Jon M. Chu: Naja, man hätte immer versuchen können, einen Film aus den beiden Filmen zu machen. Diese Option bestand. Und das war gut so. Das ließ uns gut schlafen. Und gab uns den Auftrieb, zwei großartige Filme zu machen.
Wie weit sind Sie bei der Fertigstellung des ersten Films, der im November in die Kinos kommen wird?
Jon M. Chu: Wir sind relativ weit im Schnitt. Es fühlt sich schon an wie ein richtiger Film, und ich bin sehr stolz auf das, was wir geleistet haben. Jetzt geht es an die Feinarbeit. Ich habe jetzt aber den Luxus, einen Schritt zurückzutreten und mir genau anzusehen, ob das die perfekte Ausarbeitung der jeweiligen Szene ist. Wir sind fast am Ziel.
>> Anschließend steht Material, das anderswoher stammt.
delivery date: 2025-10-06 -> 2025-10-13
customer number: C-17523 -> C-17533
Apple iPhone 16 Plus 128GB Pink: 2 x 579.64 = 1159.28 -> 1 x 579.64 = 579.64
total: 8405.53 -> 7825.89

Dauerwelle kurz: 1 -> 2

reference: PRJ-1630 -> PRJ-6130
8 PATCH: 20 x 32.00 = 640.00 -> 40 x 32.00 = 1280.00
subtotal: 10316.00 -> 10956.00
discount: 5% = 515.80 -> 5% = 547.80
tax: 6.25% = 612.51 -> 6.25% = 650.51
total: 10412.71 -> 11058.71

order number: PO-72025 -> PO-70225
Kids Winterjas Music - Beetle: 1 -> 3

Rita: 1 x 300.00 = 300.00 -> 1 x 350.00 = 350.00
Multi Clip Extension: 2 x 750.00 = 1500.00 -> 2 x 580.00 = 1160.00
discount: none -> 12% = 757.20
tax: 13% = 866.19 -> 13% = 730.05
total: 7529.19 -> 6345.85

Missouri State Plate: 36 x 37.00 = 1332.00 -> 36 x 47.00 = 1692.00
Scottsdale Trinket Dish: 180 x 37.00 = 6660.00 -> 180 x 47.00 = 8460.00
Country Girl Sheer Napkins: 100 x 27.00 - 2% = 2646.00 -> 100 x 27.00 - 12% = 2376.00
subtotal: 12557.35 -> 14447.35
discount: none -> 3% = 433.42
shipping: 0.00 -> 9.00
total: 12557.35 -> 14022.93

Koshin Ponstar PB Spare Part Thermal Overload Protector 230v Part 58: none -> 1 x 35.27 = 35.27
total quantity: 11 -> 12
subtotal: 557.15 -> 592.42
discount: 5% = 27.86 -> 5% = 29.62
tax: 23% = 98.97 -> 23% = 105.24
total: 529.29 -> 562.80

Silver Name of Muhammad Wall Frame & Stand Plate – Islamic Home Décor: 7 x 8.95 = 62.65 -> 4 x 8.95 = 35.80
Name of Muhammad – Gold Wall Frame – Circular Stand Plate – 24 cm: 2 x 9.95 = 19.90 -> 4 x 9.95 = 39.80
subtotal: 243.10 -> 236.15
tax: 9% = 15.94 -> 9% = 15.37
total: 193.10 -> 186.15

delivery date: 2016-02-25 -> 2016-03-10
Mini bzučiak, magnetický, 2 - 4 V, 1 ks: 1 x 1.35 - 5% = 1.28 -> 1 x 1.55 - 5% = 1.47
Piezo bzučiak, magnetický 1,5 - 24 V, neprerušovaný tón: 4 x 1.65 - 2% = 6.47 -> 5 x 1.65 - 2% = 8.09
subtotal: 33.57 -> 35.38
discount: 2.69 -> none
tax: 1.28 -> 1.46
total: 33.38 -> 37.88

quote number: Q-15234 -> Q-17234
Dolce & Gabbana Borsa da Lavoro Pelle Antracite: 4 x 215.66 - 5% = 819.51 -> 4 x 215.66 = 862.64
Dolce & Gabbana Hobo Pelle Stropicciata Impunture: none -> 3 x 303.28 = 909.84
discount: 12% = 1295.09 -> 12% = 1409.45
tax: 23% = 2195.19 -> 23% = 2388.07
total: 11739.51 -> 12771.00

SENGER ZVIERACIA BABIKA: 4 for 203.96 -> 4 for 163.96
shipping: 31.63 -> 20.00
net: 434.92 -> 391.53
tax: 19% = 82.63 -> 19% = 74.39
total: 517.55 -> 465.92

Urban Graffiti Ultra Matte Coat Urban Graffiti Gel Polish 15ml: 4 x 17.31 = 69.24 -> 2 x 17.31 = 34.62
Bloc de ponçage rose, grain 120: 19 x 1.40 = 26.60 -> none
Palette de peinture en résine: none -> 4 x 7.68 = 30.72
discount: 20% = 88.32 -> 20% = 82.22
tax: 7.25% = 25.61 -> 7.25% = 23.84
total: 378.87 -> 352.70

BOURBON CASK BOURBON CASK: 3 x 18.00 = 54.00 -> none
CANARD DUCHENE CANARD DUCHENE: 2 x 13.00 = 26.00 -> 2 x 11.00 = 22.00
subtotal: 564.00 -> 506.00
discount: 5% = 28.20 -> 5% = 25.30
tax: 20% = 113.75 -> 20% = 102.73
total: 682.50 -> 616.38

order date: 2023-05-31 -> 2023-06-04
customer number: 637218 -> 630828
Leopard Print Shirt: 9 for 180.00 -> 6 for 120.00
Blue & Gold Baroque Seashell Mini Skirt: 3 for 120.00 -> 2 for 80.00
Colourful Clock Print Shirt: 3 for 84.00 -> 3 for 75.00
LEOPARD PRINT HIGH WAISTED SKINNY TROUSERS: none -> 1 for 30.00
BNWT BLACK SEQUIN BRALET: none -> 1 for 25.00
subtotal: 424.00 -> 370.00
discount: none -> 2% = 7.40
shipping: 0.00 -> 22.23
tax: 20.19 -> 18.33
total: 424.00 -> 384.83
Die visuellen Effekte sehen auch schon besser und besser aus. Wir können unser kleines Geheimnis mittlerweile schon anderen Leuten zeigen.
Können Sie sagen, was Ihnen selbst am besten gefällt an „Wicked“?
Jon M. Chu: Am besten hat mir die Arbeit mit den Schauspielern gefallen. Alle sind so toll. Jeff Goldblum, Michelle Yeoh, Jonathan Bailey, Marissa Bode. Je mehr Schauspieler gleichzeitig dabei waren, desto besser war es. Es fühlte sich einfach gut an. Die Szenen, die mit am besten gefallen, sind die kleinen Momente, die Elphaba und Glinda miteinander haben. Wenn man in dieser riesigen Welt ist und ganz klein sein kann. Das sind wahrhaftige Momente, die uns alle zutiefst bewegt haben. Weil sie uns gesagt haben: Diese verrückte Unternehmung, auf die wir uns eingelassen haben – sie funktioniert. Das war Magie.